BRIEF: From the entries below, return exactly the lines beginning at the one that contains "shipping: 53.50 -> 106.00" and ending at the one that contains "total: 22362.23 -> 21037.27", both of them included, and only those lines.

LISTED ENTRIES:
◇ ◇ ◇ ◇
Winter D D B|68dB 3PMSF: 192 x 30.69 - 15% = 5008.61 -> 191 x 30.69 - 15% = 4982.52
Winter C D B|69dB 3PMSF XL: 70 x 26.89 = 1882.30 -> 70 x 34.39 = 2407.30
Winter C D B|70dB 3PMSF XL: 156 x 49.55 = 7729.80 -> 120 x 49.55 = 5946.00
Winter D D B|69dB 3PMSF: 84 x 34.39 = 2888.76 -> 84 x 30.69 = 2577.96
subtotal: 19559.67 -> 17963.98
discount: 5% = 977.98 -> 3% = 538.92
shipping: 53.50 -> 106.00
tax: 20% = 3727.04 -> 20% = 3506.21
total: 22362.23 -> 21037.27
◇ ◇ ◇ ◇
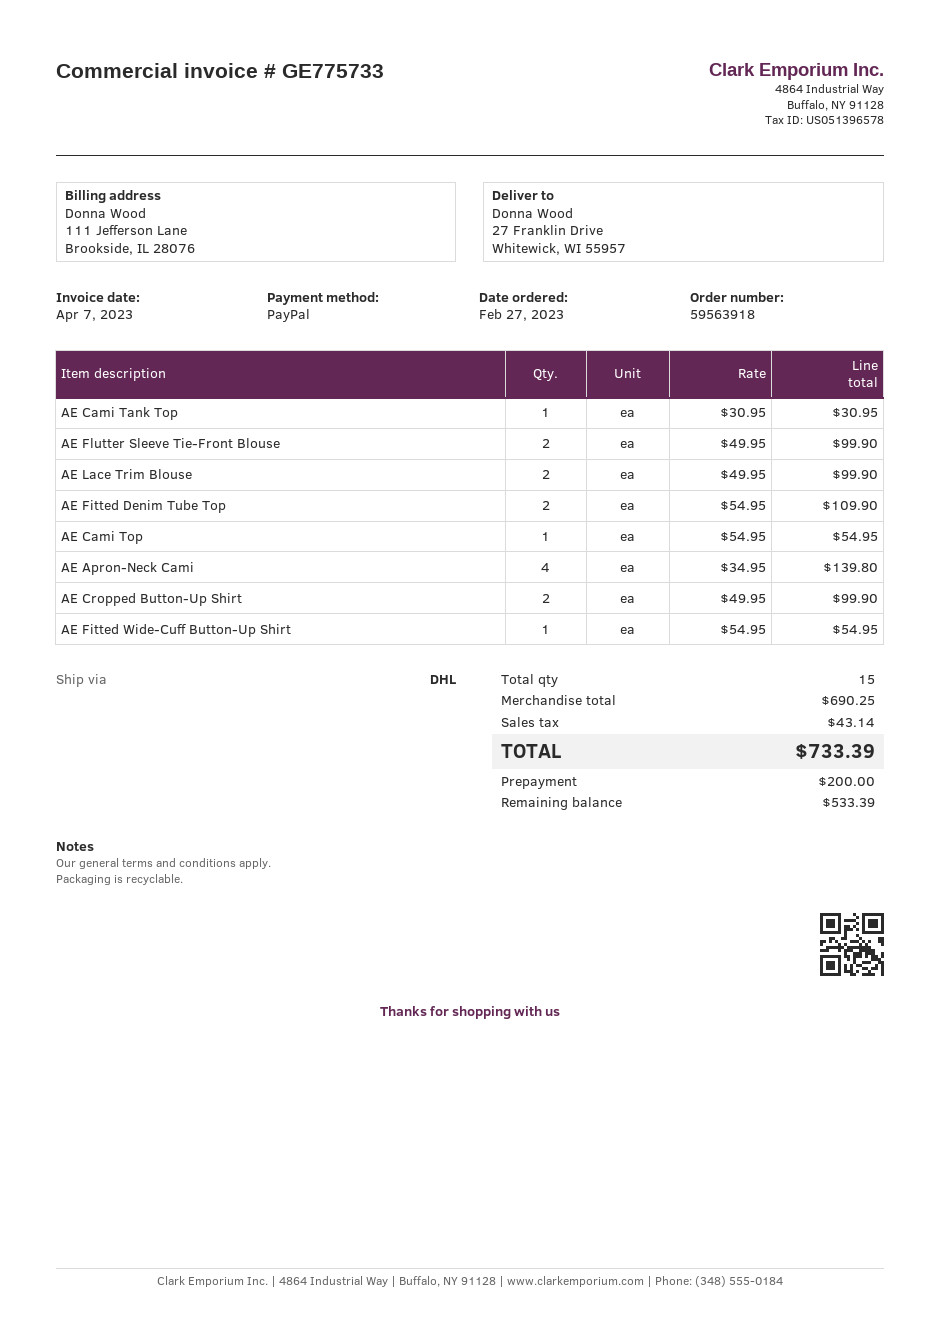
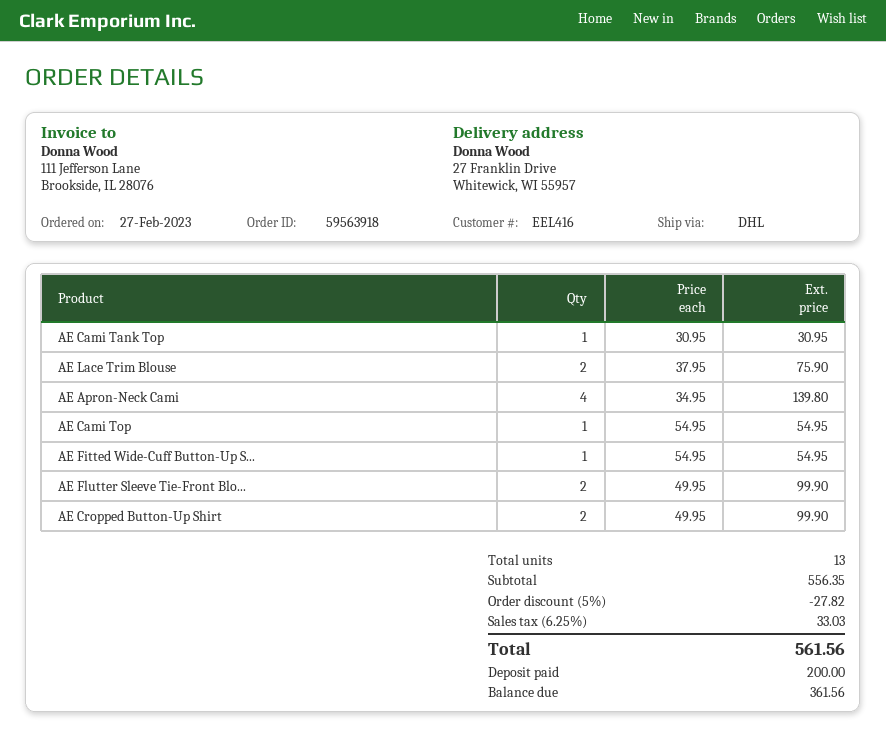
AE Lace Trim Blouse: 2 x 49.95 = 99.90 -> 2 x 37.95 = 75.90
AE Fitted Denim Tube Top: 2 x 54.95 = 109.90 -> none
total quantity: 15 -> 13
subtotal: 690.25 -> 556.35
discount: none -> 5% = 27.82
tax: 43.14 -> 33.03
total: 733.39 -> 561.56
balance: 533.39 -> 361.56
◇ ◇ ◇ ◇
ANSWER SECTION:
shipping: 53.50 -> 106.00
tax: 20% = 3727.04 -> 20% = 3506.21
total: 22362.23 -> 21037.27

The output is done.